12 things to know about the situation in Iran

The situation in Iran has been in the headlines for several days now. Iranians are in the streets, the repression is terrible, and the human toll continues to grow. You may not have taken the time to look into the subject, the tensions may have seemed unclear to you, or the news too sad to interest you. You’re right, what’s going on there is heartbreaking. However, it is important to know. To read. To understand. If you don’t mind, we’ll try to summarize the situation together. Let’s go ?

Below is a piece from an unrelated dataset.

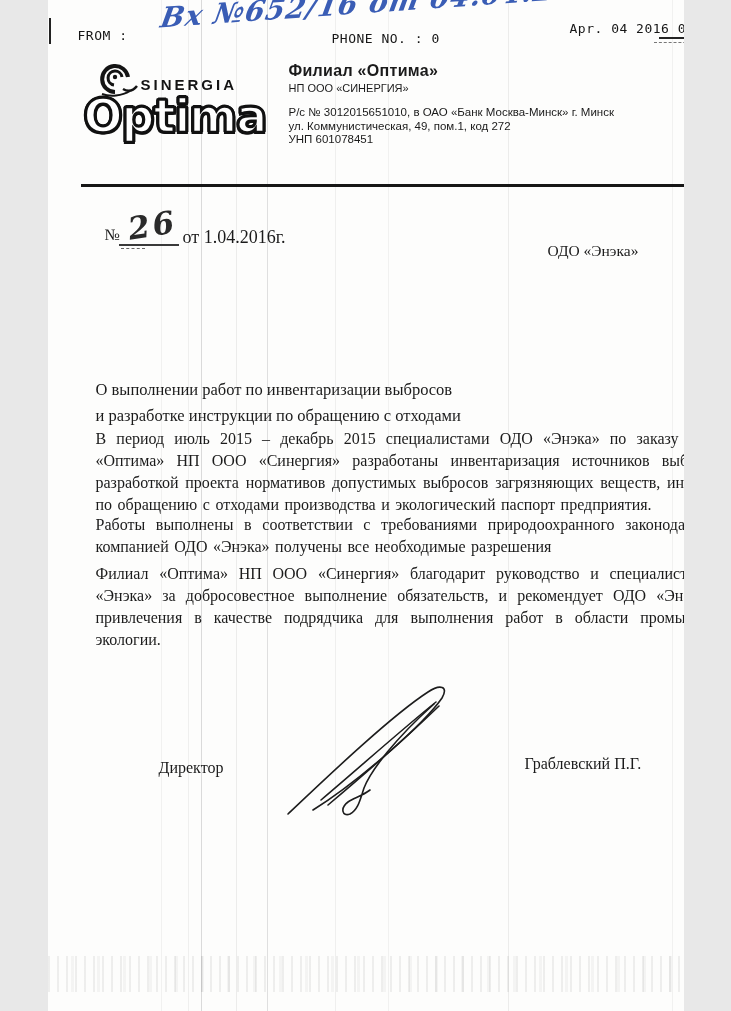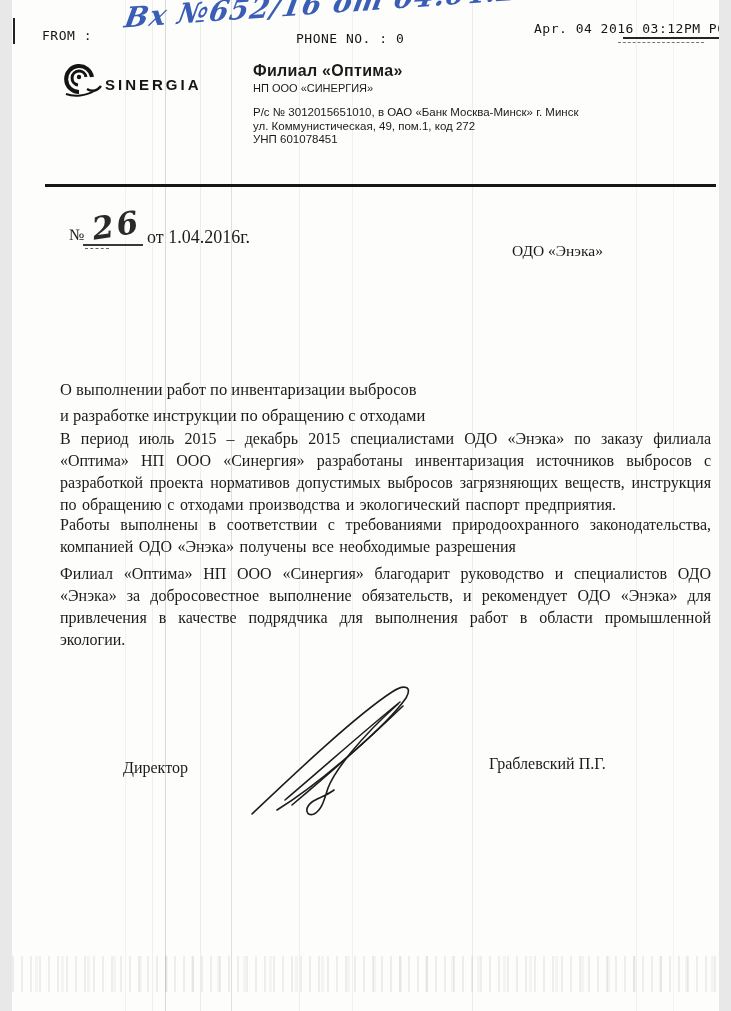"FROM :" .page { width: 707px -> 636px }
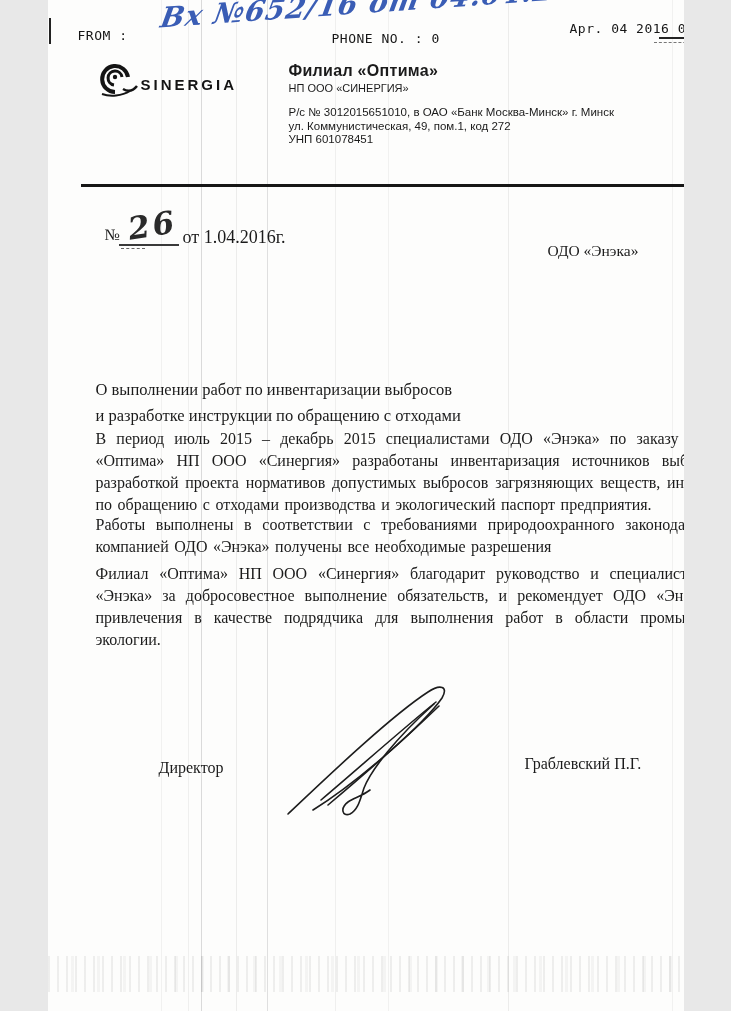"Optima" div.logo-main { html: none -> <div>Optima</div> }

1. The movement started with the death of Mahsa Amini

On September 13, 2022, Mahsa Amini, a 22-year-old Kurdish girl, visits her family in Tehran. She is arrested by the morality police for a hijab that the officers do not consider sufficiently covering. Beaten before being taken away, she fell into a coma and died of her injuries three days later in hospital. The scan of his skull reveals a “bone fracture, hemorrhage and cerebral edema”, consistent with a beating.

For Slate, Nima Naghibi, a professor at Metropolitan University of Toronto, explains that “Mahsa’s death has galvanized a whole population of young people – especially women – who are frustrated to see their youth, their life, their potential, being violently suppressed by the Iranian government. ». Mahsa Amini becomes the face of a struggle against the brutal repression of women, and more broadly of youth, in Iran.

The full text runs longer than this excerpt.